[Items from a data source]
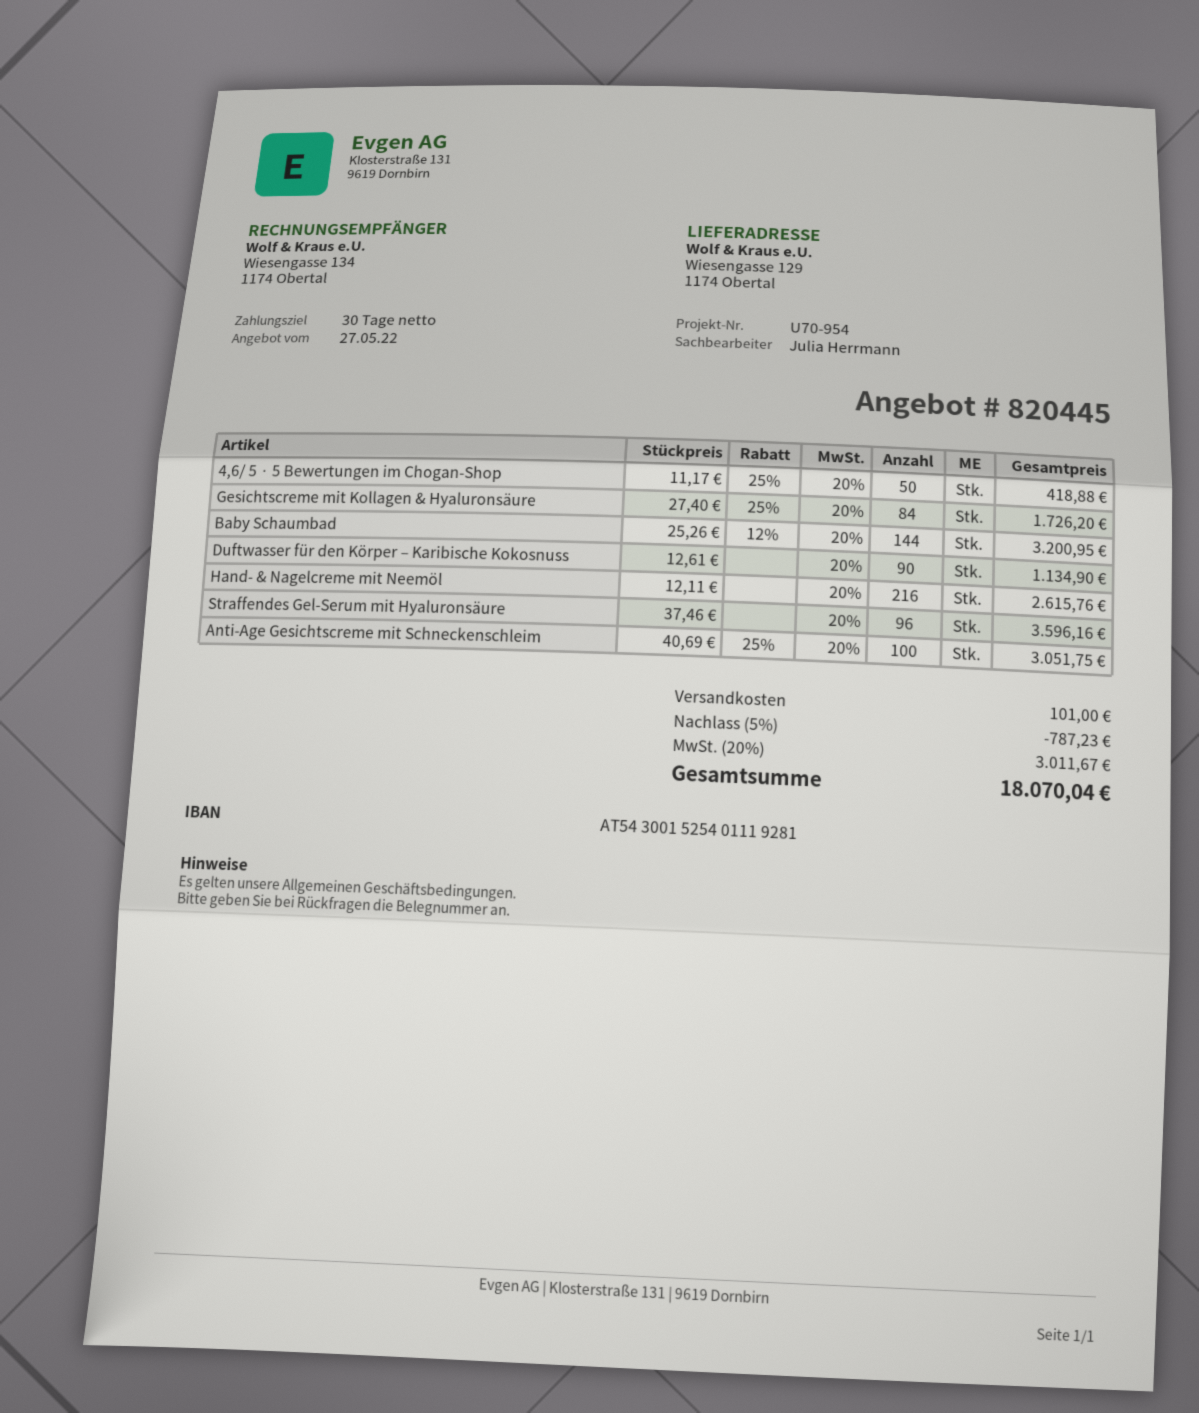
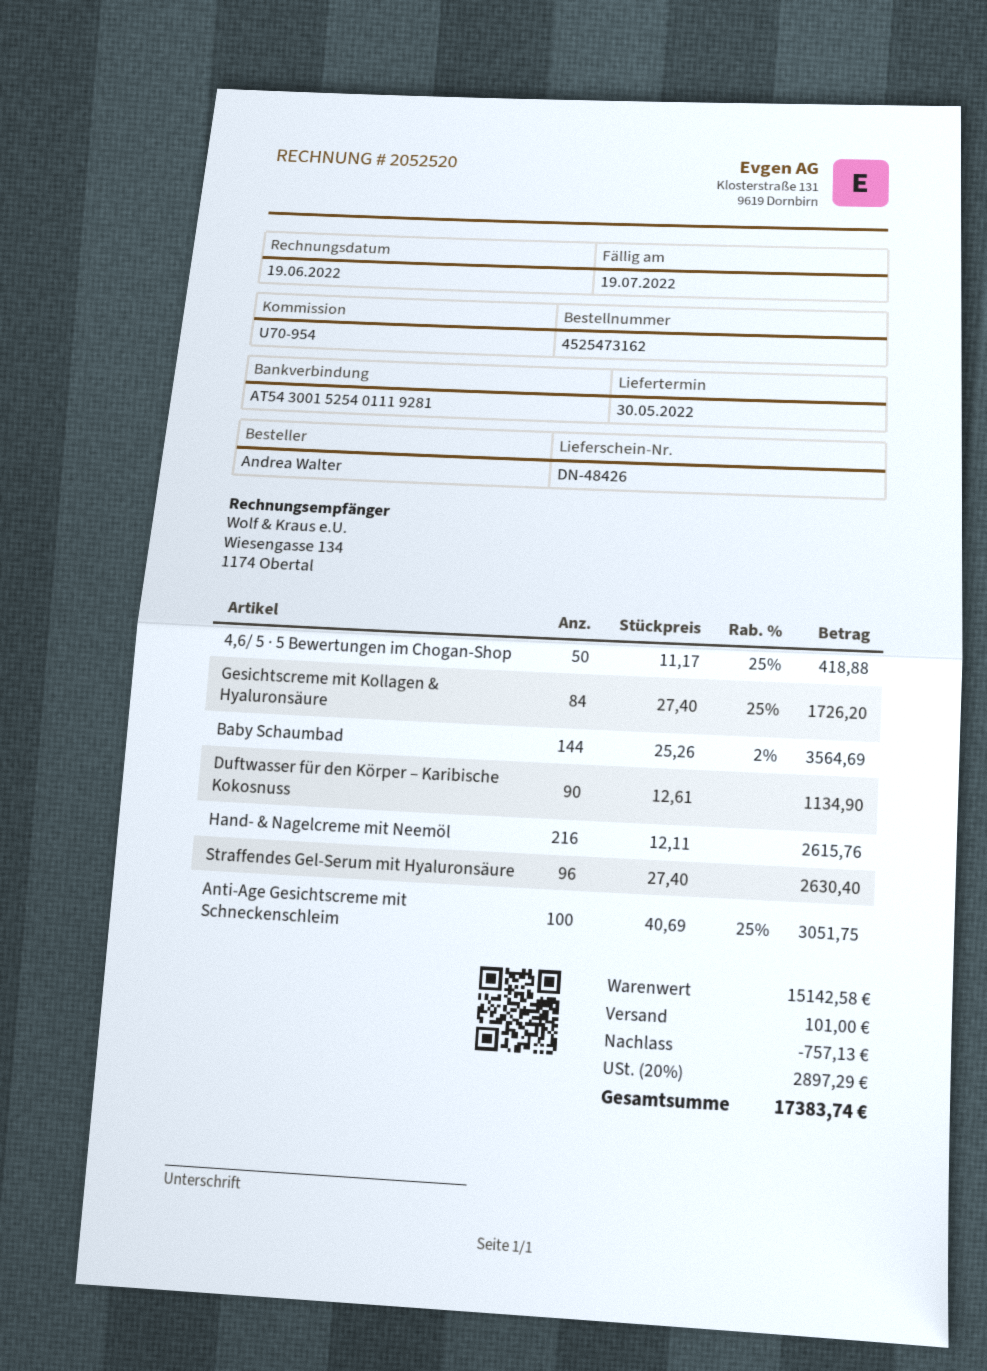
Baby Schaumbad: 144 x 25.26 - 12% = 3200.95 -> 144 x 25.26 - 2% = 3564.69
Straffendes Gel-Serum mit Hyaluronsäure: 96 x 37.46 = 3596.16 -> 96 x 27.40 = 2630.40
discount: 787.23 -> 757.13
tax: 20% = 3011.67 -> 20% = 2897.29
total: 18070.04 -> 17383.74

- **YOUR ASSIGNMENT**
Could you quote, exactly as they appear, the line containing "Straffendes Gel-Serum mit" and every line after it to the end of the records above?

- **WRITTEN SOLUTION**
Straffendes Gel-Serum mit Hyaluronsäure: 96 x 37.46 = 3596.16 -> 96 x 27.40 = 2630.40
discount: 787.23 -> 757.13
tax: 20% = 3011.67 -> 20% = 2897.29
total: 18070.04 -> 17383.74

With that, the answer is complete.